This is a remote position.
Overview:
From development to commercialization, we partner with Pharmaceutical, Medical Device and Biotechnology clients to provide solutions to complex compliance issues. We collaborate with our partners by providing technical expertise in Quality, Regulatory Compliance and Manufacturing Science and Technology. Our business mission is to ensure our clients exceed their compliance goals while improving patient health and safety. Visit us at www.pharmavise.com and follow us on LinkedIn: https://www.linkedin.com/company/pharmavisecorp
Our Fortune 500 Pharmaceutical Client has an exciting opportunity for a Pharmaceutical Project Manager.
Job Summary:
The Pharmaceutical Project Management (PPM) provides strategic and operational leadership and support to projects designed to increase patient enrollment in Oncology Clinical Trials. This requires working cross-functionally to translate strategy into execution to deliver medicines to patients.
Responsibilities and Job Requirements:
Responsible for Providing support in scheduling meetings, developing timelines, identify and consider interdependencies, minutes/agendas, and tracking deliverables and budget (65%).
- Responsible for managing scope and translating strategies and objectives into executional tactics across multiple workstreams
- Work with teams to create and execute project plans and drive communication of key decisions/results to stakeholders
- Identify interdependencies and cross functional
- Drive development and tracking of project budgets
- Proficient in self-management and organizational skills; able to manage workload on diverse set of projects, set personal and team priorities while adjusting as needed
- Project Management Tools/IT Management:
- Provide quality and timely content using project management tools
- Monitor and prioritize team risks to suggest ways to avoid/mitigate risks and initiate contingency plans as needed
Team Productivity, Engagement, and Facilitation (30%)

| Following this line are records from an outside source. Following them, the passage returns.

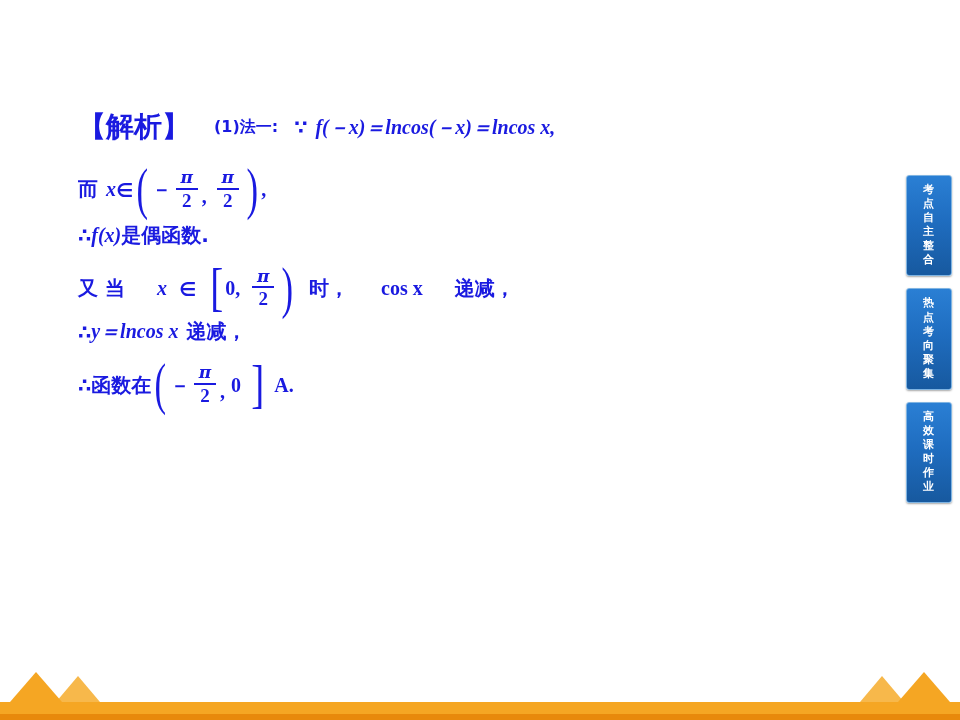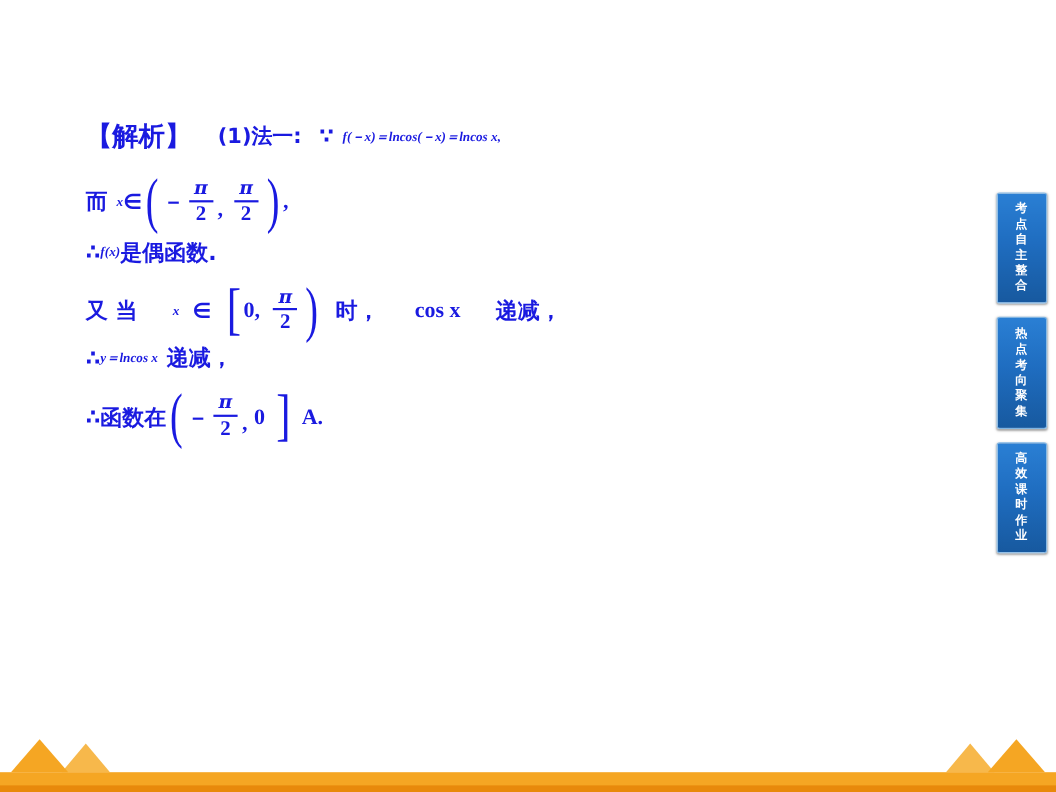--- a/index.html
+++ b/index.html
@@ -50,7 +50,7 @@
   }
 
   .lbl {
-    font-size: 24px;
+    font-size: 28px;
     letter-spacing: 0px;
   }
 

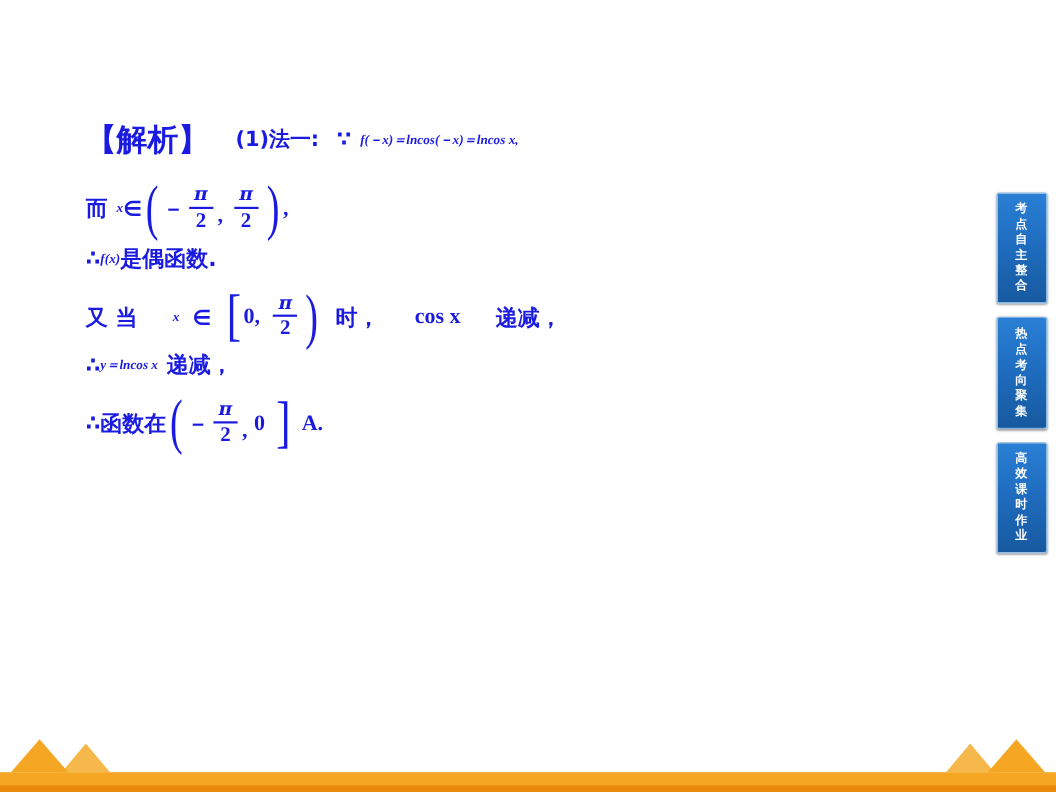--- a/index.html
+++ b/index.html
@@ -55,7 +55,7 @@
   }
 
   .sub {
-    font-size: 19px;
+    font-size: 16px;
     margin-left: 24px;
   }
 

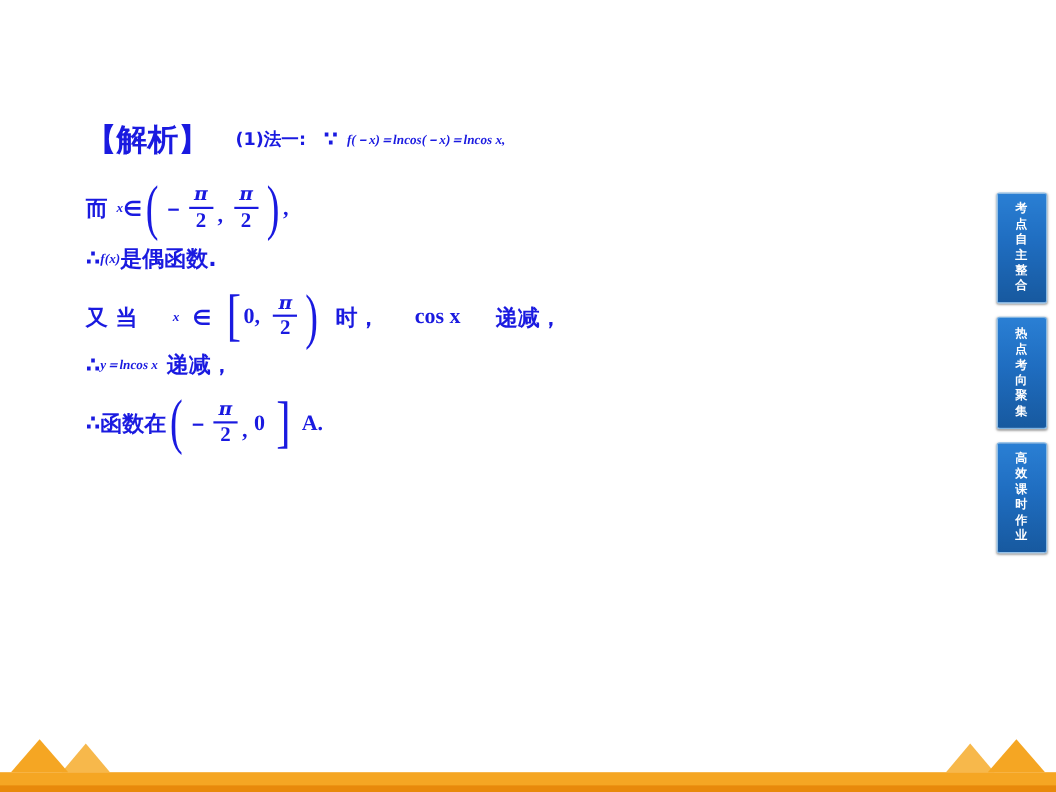--- a/index.html
+++ b/index.html
@@ -63,7 +63,7 @@
     font-family: "Liberation Serif", serif;
     font-style: italic;
     font-weight: bold;
-    font-size: 12px;
+    font-size: 20px;
   }
 
   .mathup {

- Strong interpersonal and teambuilding skills; able to develop effective teamwork between team members with diverse styles and roles
- Deliver effective coaching and feedback to individuals and/or team; help teams resolve conflict together
- Lead teams to make data and judgment-based decisions
Application/Improvement of Processes (Shared Learning) (5%):
- Leads through shared learning, process improvement, and identification of special/complex needs
- Share learnings and retrospectively review lessons learned Bring forward areas for continual process improvement to decrease drug development cycle times and cost
- Bring forward areas for continual process improvement to decrease drug development cycle times and cost
Educational Requirements:
- Four-year degree preferably in a health-related, scientific, or engineering field with a minimum of 3 years of work experience in the pharmaceutical industry, drug development, clinical trials, or project management and/or product development.
Additional Preferences:
- Higher degrees or certifications (e.g., MS., MBA, Master’s degree in Project Management or PMP)
- Demonstrated direct leadership in cross-functional environment
- Knowledge of or previous experience with Clinical Trials or Oncology (or both) and application of project management tools and processes in cross-functional settings
- Proficiency with Microsoft Word, Excel, PowerPoint, Project (or related tools) and capable of maintaining appropriate project documentation
Other Details:
- Part-time: 20 Hours/Week
- Contract Length: 18 months
- Remote but need to travel to Indianapolis annually
EEO Employer:
Pharmavise Consulting Corp. is an equal opportunity employer. We do not discriminate or allow discrimination on the basis of race, color, religion, creed, sex (including pregnancy, childbirth, breastfeeding, or related medical conditions), age, sexual orientation, gender identity, national origin, ancestry, citizenship, genetic information, registered domestic partner status, marital status, disability, status as a crime victim, protected veteran status, political affiliation, union membership, or any other characteristic protected by law. Pharmavise Consulting Corp. will consider qualified applicants with criminal histories in a manner consistent with the requirements of applicable law. If you have visited our website in search of information on employment opportunities or to apply for a position, and you require accommodation in using our website for a search or application, please contact info@pharmavise.com.
Pharmavise Consulting Corp. is a regulatory compliance consulting firm that partners with Pharmaceutical, Medical Device and Biotechnology clients. When you join Pharmavise, you become part of a team that values Excellence Through Quality.